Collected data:
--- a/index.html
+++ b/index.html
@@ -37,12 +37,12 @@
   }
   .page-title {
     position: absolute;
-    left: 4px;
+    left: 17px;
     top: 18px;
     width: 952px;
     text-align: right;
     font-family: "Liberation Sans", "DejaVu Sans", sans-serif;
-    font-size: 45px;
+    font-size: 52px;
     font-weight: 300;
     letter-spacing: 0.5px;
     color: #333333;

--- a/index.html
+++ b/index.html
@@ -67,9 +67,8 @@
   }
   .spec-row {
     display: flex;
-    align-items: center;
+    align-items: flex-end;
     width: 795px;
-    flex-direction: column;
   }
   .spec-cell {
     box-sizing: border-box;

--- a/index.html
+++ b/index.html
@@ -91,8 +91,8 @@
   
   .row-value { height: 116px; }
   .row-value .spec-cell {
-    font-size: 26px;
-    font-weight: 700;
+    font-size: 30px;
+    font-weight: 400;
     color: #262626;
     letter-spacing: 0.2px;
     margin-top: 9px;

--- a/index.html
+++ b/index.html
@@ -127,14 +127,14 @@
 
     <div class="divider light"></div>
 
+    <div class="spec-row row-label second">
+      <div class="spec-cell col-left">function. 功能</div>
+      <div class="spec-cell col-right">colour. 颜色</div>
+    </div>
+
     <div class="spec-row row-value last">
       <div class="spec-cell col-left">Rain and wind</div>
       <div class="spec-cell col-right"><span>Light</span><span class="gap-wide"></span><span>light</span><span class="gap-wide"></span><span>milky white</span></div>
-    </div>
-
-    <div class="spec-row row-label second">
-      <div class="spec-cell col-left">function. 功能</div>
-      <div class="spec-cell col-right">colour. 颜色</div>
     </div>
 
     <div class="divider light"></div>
* * *
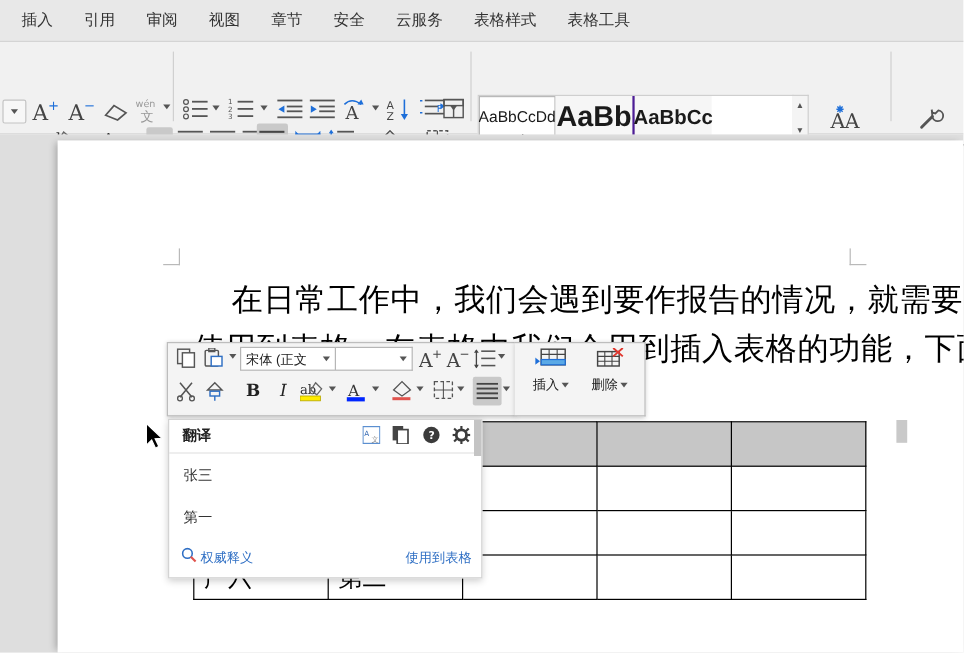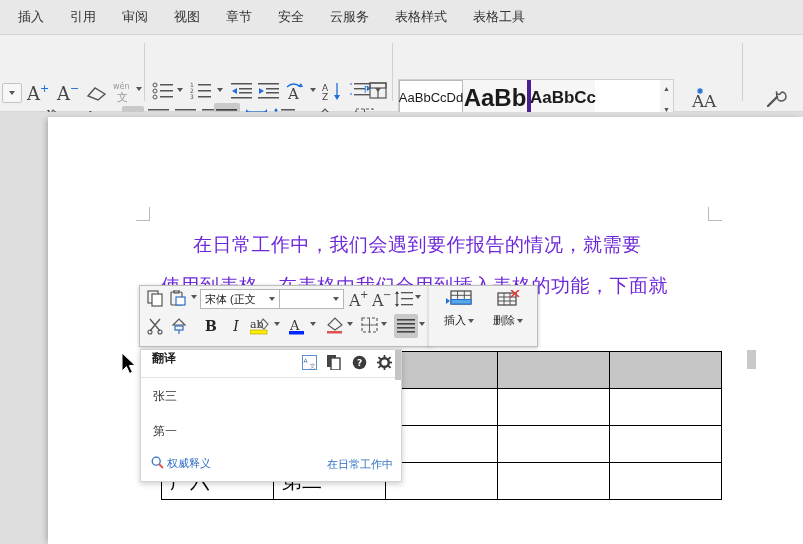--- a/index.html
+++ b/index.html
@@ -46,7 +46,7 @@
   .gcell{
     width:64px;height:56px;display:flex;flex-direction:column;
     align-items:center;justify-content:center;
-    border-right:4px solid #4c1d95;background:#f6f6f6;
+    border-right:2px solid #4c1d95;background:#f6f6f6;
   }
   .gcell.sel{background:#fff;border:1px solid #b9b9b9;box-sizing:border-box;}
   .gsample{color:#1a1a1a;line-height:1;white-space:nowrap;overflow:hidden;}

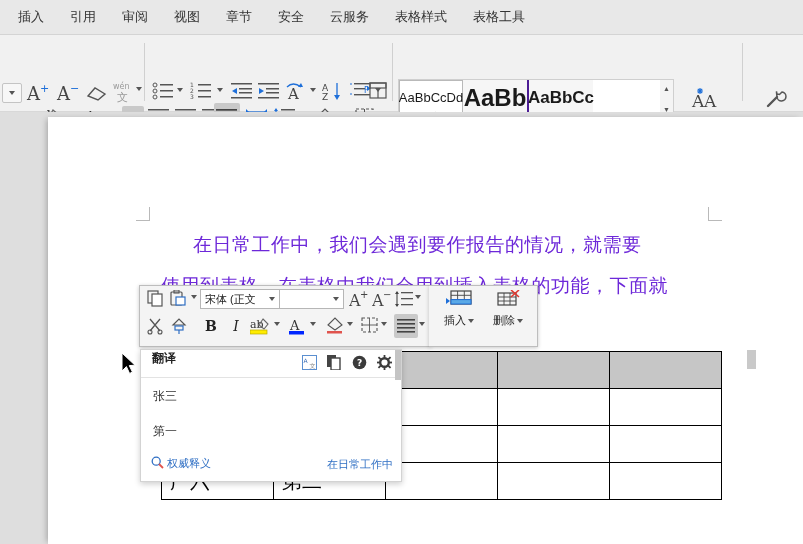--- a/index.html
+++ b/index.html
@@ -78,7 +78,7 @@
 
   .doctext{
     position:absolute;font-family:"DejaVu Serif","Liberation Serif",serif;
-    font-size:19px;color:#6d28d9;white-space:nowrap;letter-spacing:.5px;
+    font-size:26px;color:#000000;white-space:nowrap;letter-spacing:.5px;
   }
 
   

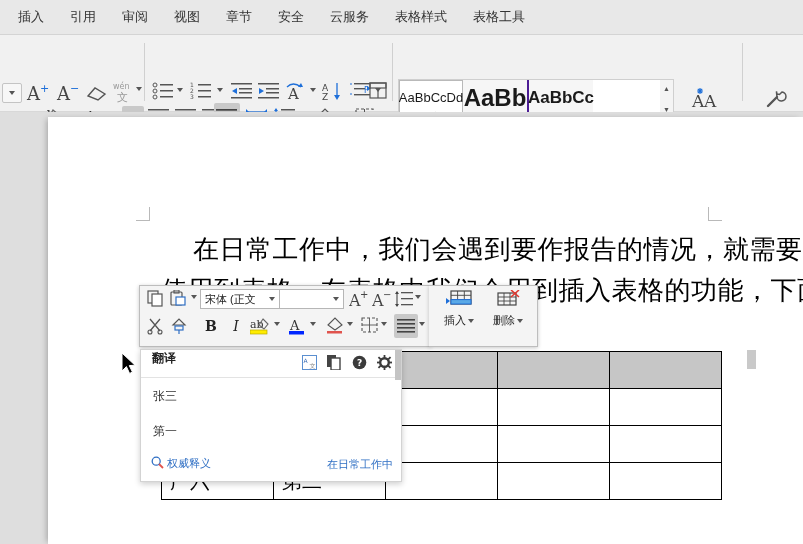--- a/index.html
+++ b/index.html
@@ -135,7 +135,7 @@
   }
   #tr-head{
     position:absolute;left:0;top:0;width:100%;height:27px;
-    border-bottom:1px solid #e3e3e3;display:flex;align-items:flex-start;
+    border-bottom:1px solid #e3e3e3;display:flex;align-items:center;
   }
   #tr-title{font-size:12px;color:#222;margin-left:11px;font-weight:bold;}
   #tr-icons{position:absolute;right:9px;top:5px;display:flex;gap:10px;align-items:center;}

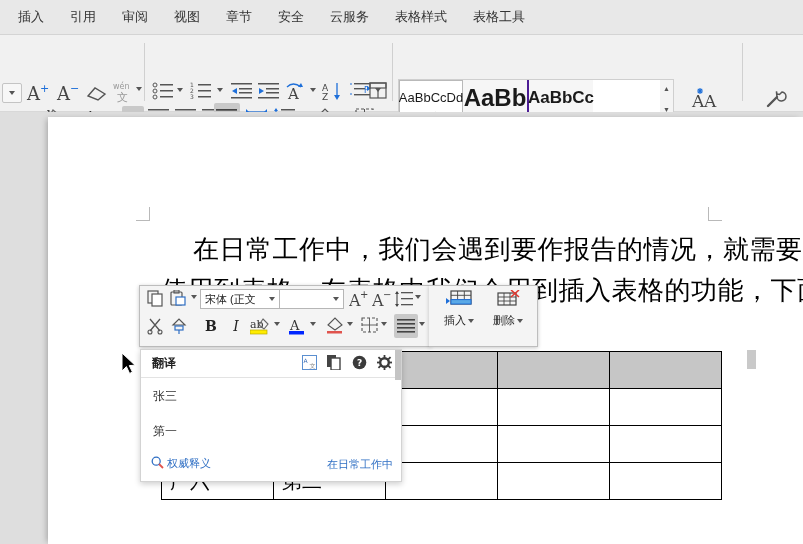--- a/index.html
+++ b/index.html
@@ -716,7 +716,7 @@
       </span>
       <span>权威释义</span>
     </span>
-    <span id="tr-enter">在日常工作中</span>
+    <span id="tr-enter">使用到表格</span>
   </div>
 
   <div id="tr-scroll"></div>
...
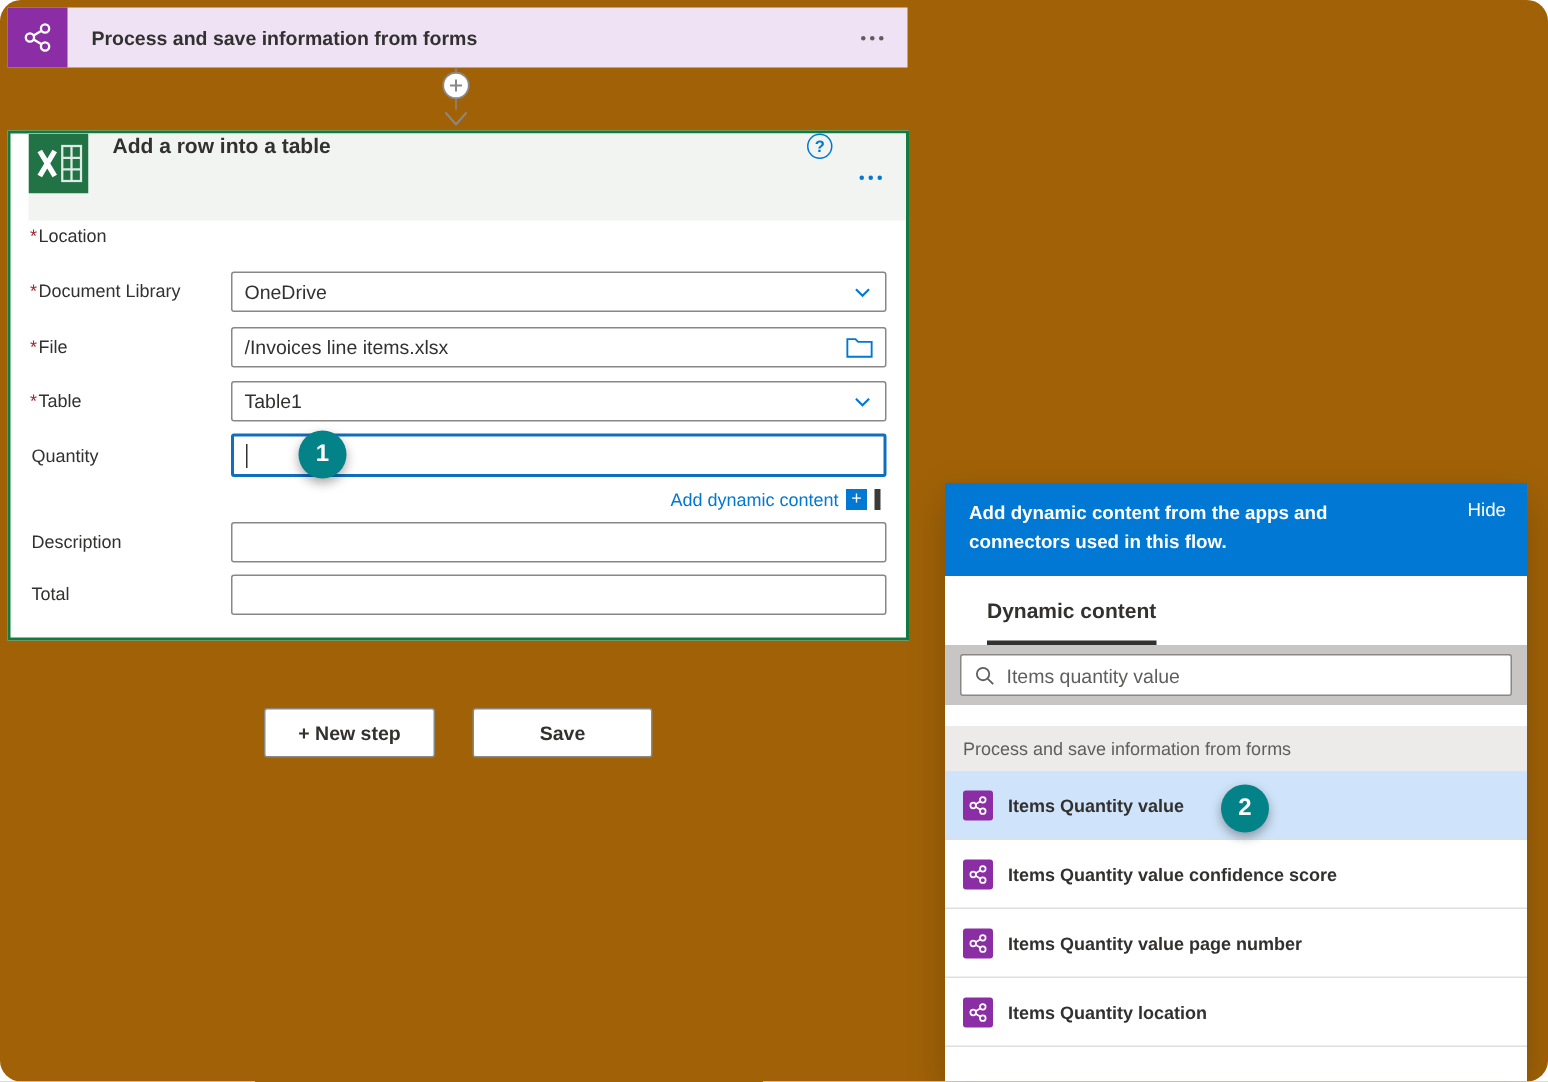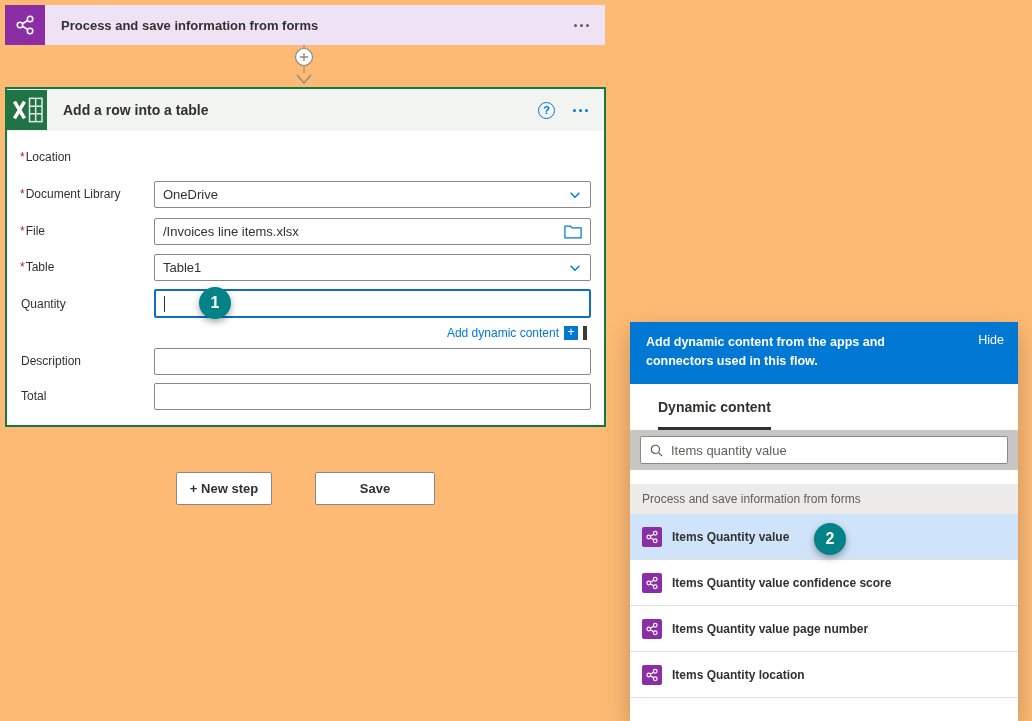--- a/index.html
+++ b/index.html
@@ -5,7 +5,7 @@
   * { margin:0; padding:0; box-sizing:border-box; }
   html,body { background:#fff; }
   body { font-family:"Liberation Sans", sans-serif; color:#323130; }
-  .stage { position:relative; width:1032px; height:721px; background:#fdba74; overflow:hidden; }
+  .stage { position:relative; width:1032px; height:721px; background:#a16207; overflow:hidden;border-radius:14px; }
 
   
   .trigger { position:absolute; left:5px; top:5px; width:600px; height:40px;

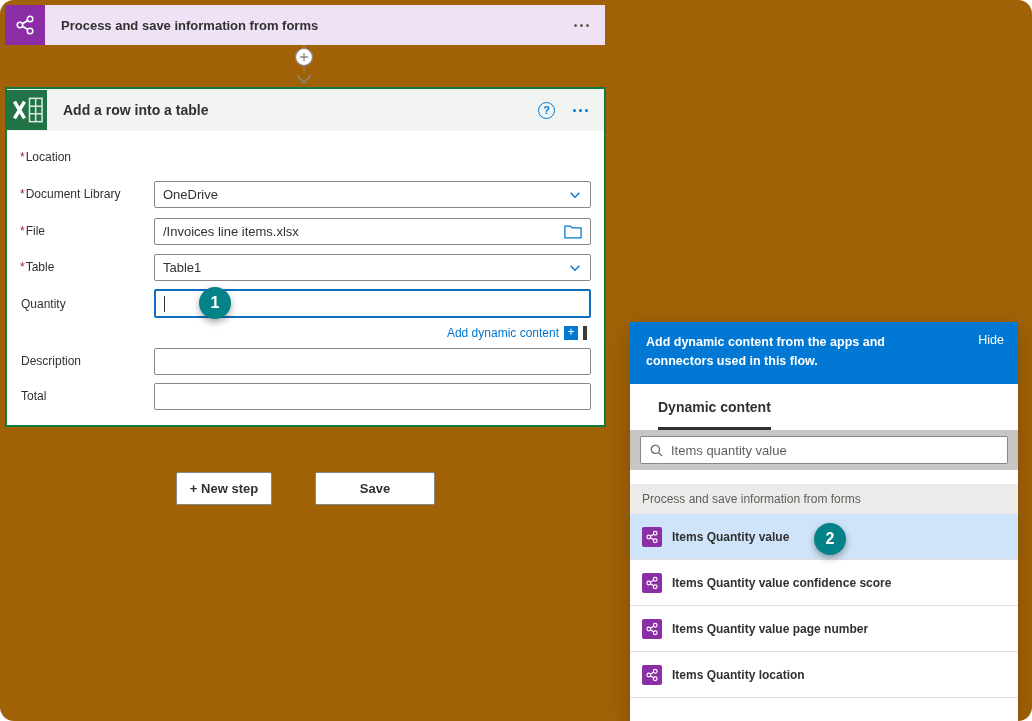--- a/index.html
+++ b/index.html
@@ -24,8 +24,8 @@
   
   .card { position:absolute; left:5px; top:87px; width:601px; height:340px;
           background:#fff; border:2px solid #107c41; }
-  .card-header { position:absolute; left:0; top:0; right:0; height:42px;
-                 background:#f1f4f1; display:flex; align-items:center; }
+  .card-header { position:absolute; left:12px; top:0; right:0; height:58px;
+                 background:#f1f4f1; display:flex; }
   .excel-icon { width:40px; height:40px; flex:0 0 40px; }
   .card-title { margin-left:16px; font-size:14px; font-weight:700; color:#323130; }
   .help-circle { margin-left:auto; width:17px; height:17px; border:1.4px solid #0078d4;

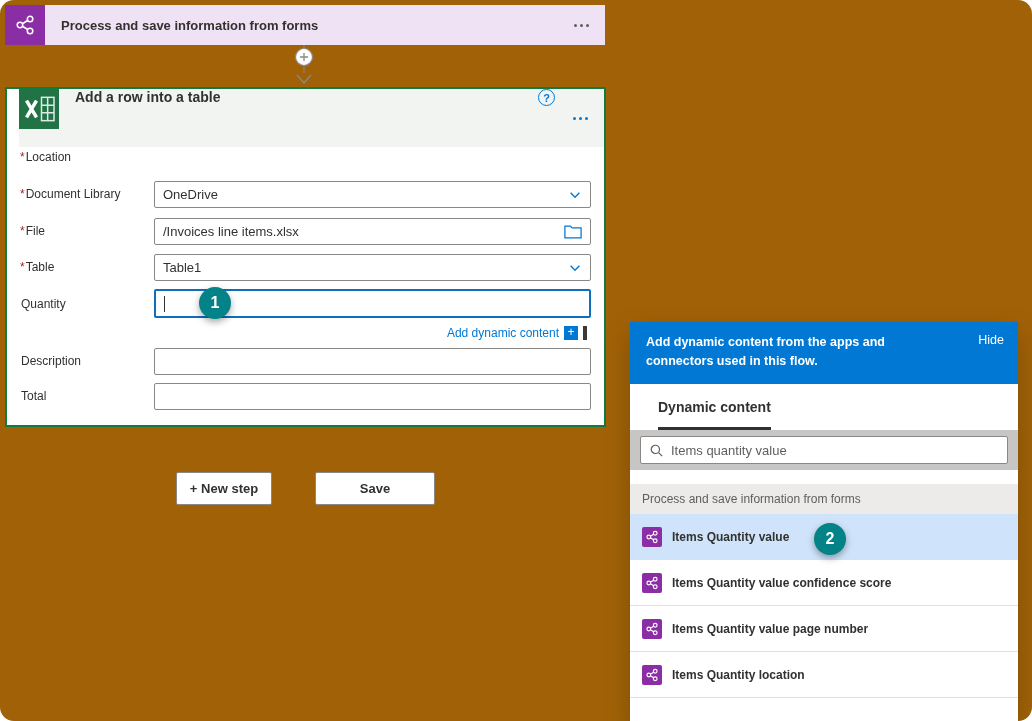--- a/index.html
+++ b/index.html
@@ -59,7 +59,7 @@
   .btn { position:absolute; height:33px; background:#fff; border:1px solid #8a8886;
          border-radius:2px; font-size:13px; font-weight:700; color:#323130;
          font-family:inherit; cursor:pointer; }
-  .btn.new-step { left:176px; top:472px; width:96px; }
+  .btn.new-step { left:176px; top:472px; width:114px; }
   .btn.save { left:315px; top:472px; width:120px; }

▶ _Problem_
Return every line holding the word "display" from the records.

▶ _Solution_
     display: flex;
     width:64px;height:56px;display:flex;flex-direction:column;
-    border-bottom:1px solid #e3e3e3;display:flex;align-items:flex-start;
+    border-bottom:1px solid #e3e3e3;display:flex;align-items:center;
   #tr-icons{position:absolute;right:9px;top:5px;display:flex;gap:10px;align-items:center;}
-                 background:#f1f4f1; display:flex; align-items:center; }
+                 background:#f1f4f1; display:flex; }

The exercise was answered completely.